WHAT TO WORK ON
Scan the records below for the string "Bundles" and return every line where it appears.

>>>>>

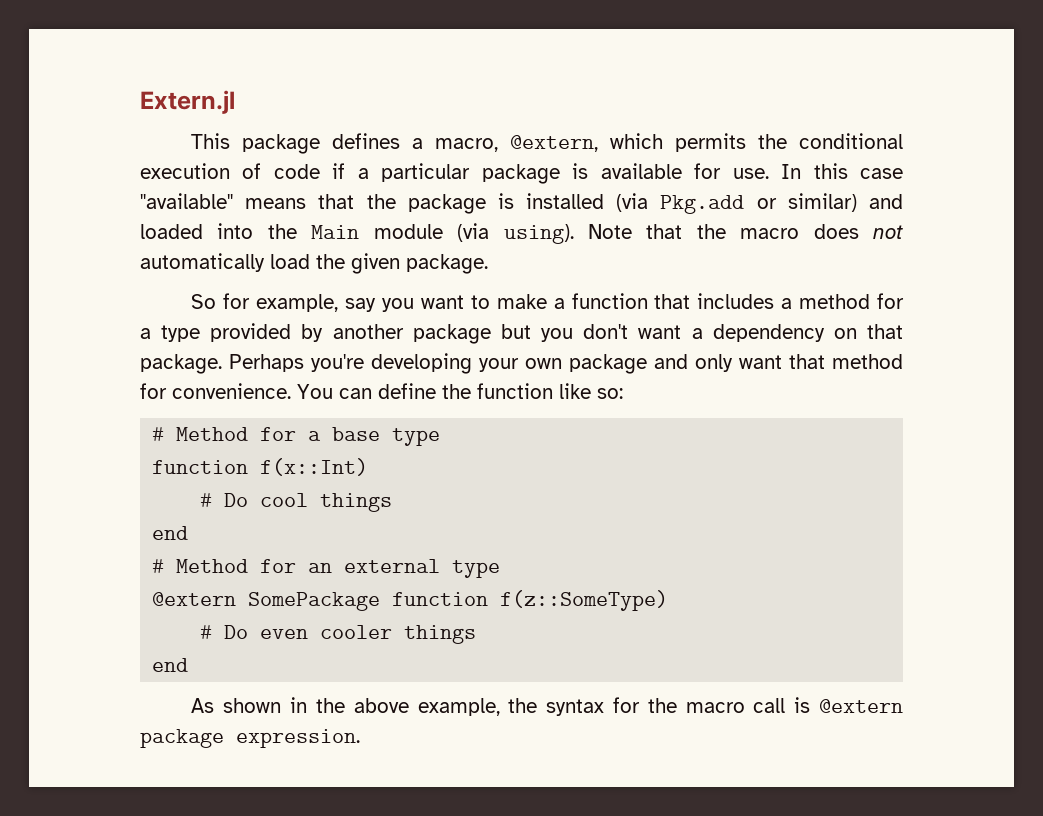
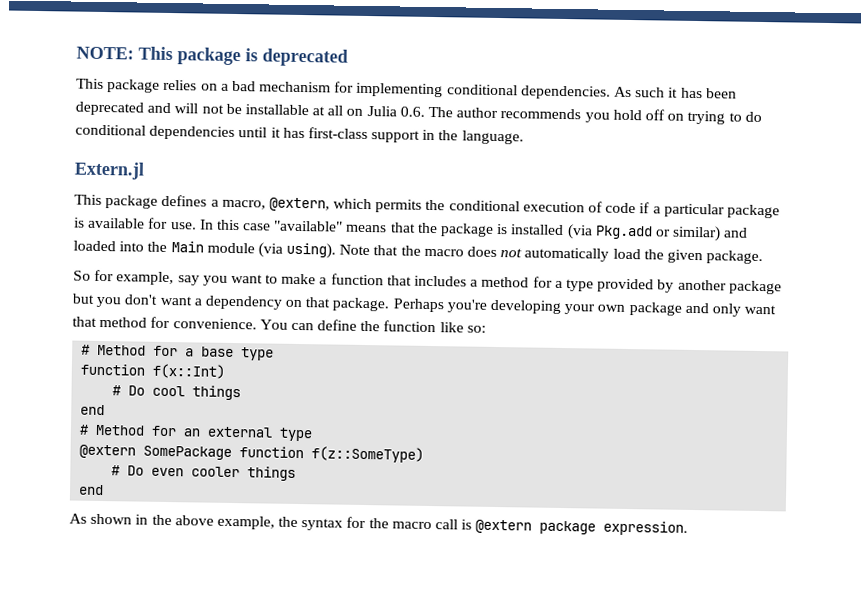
(140, 102) none -> [76,46,348,67] [76,78,737,100] [75,101,762,125] [75,124,524,145] NOTE: This package is deprecated // This package relies on a bad mechanism for implementing conditional dependencies. As such it has been deprecated and will not be installable at all on Julia 0.6. The author recommends you hold off on trying to do conditional dependencies until it has first-class support in the language. //

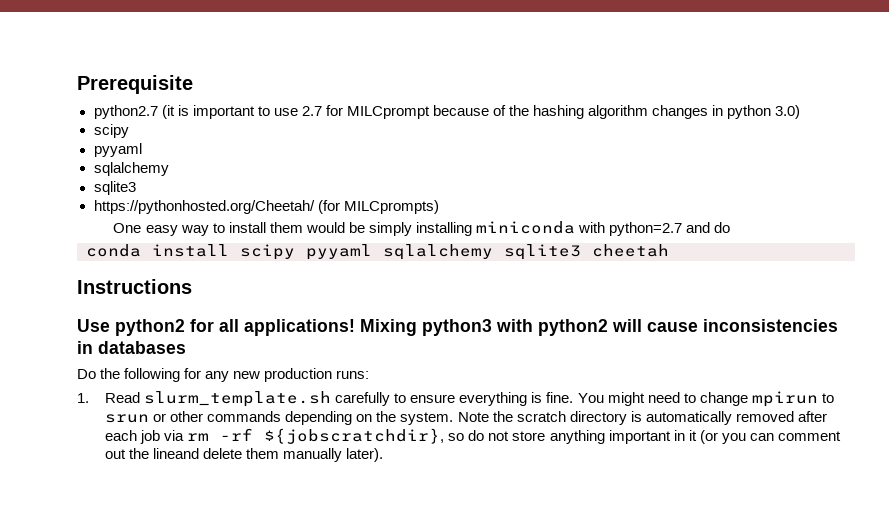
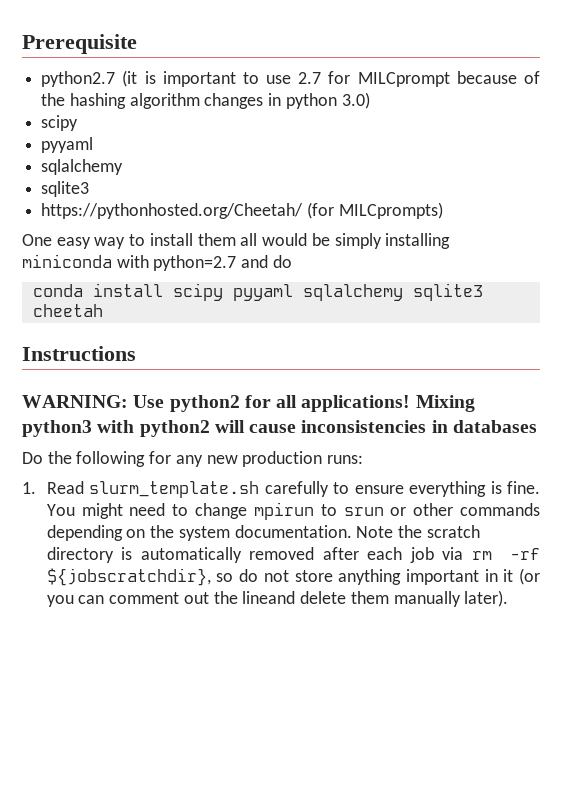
(303, 227) none -> [240,233,258,246] all
(192, 286) none -> [22,395,128,408] WARNING:
[400,412,454,425] system. -> [178,525,352,541] system documentation.

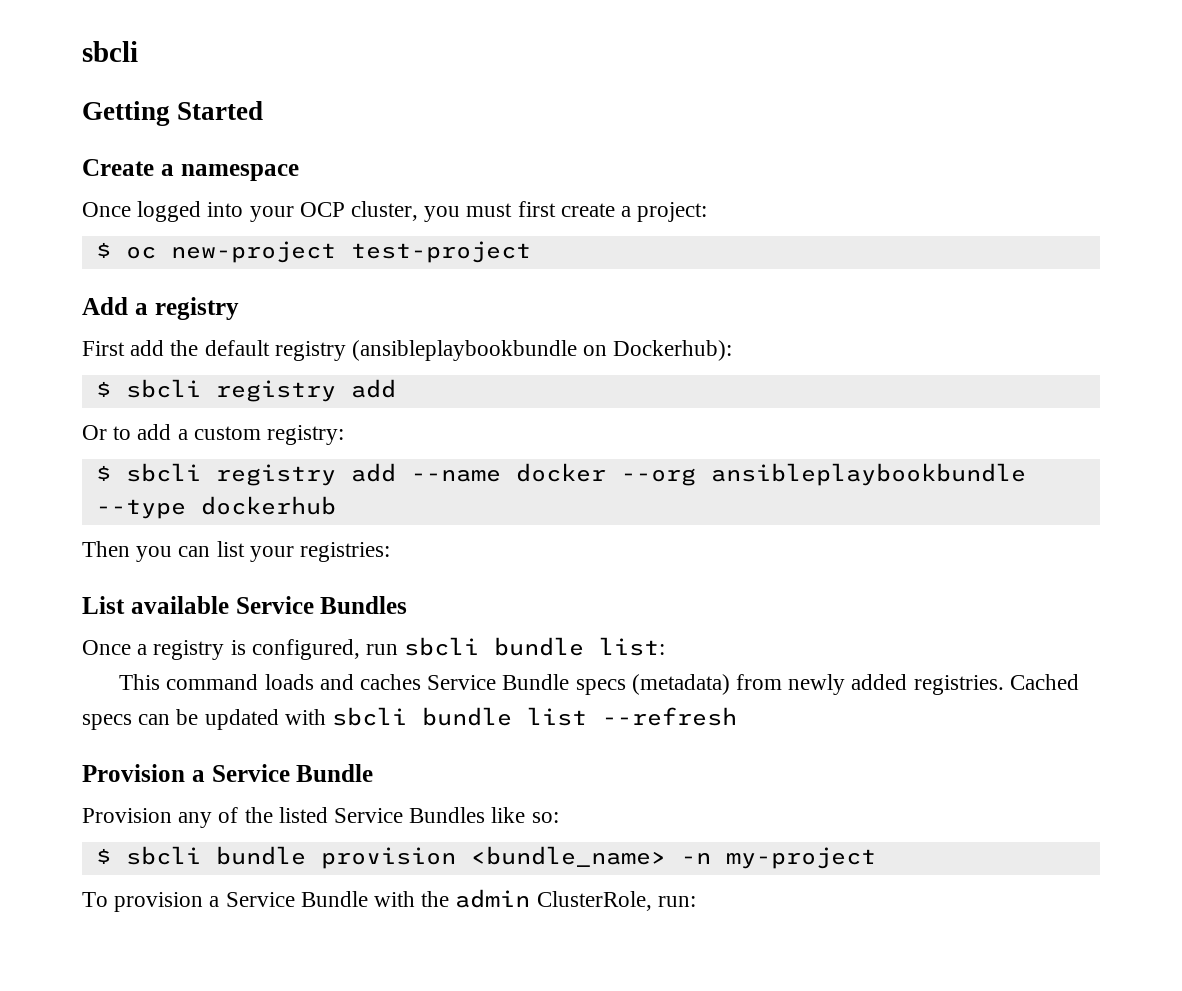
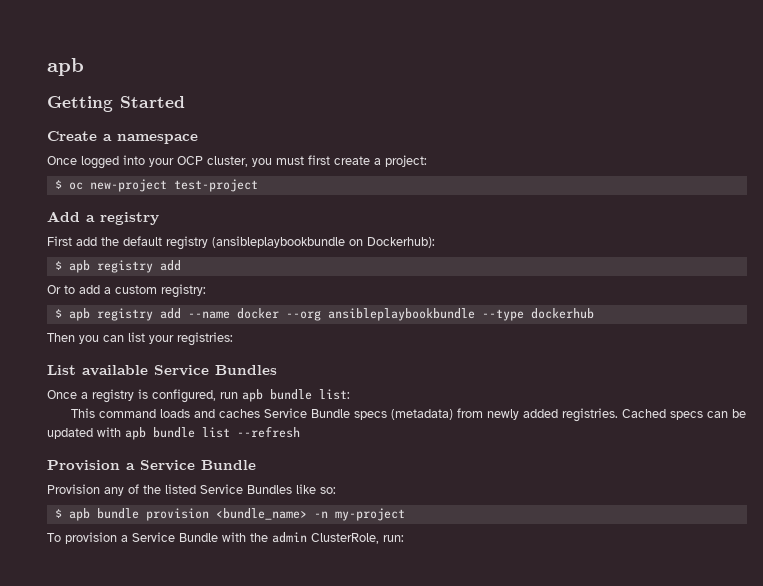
[82,41,138,62] sbcli -> [47,58,84,76] apb
[125,379,201,398] sbcli -> [68,260,90,273] apb
[125,463,201,482] sbcli -> [68,308,90,321] apb
[404,637,480,656] sbcli -> [242,389,263,402] apb
[332,707,408,726] sbcli -> [125,427,146,440] apb
[125,846,201,865] sbcli -> [68,508,90,521] apb

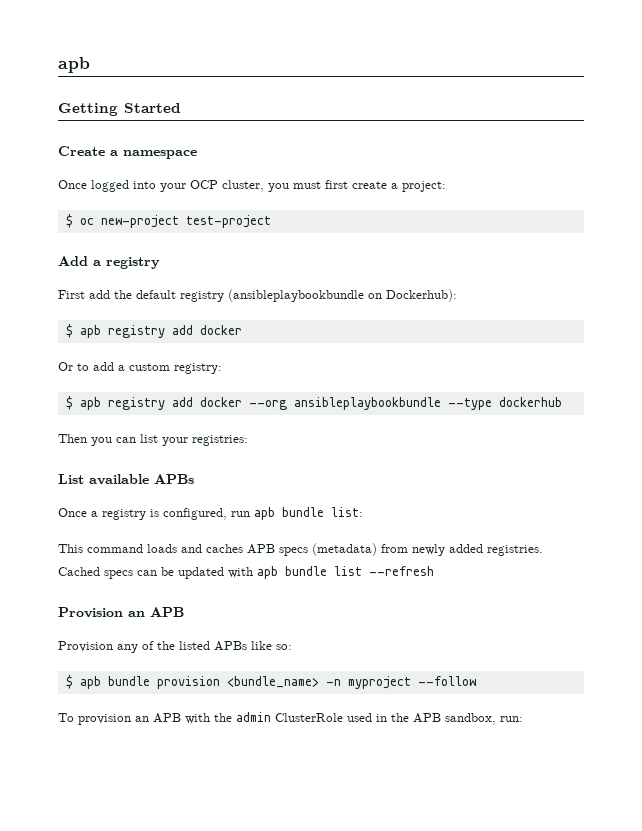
(181, 265) none -> [199,325,242,335] docker
[187,311,230,319] --name -> (193, 402) none
[154,365,277,376] Service Bundles -> [154,474,194,484] APBs
[264,408,351,418] Service Bundle -> [247,544,275,554] APB
[126,460,256,471] a Service Bundle -> [128,607,184,617] an APB
[200,484,292,494] Service Bundles -> [214,641,247,651] APBs
[334,508,405,521] my-project -> [347,676,476,689] myproject --follow
[121,532,379,544] a Service Bundle with the admin ClusterRole, -> [135,712,496,725] an APB with the admin ClusterRole used in the APB sandbox,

<<<<<

COMPLETED EXERCISE
[154,365,277,376] Service Bundles -> [154,474,194,484] APBs
[200,484,292,494] Service Bundles -> [214,641,247,651] APBs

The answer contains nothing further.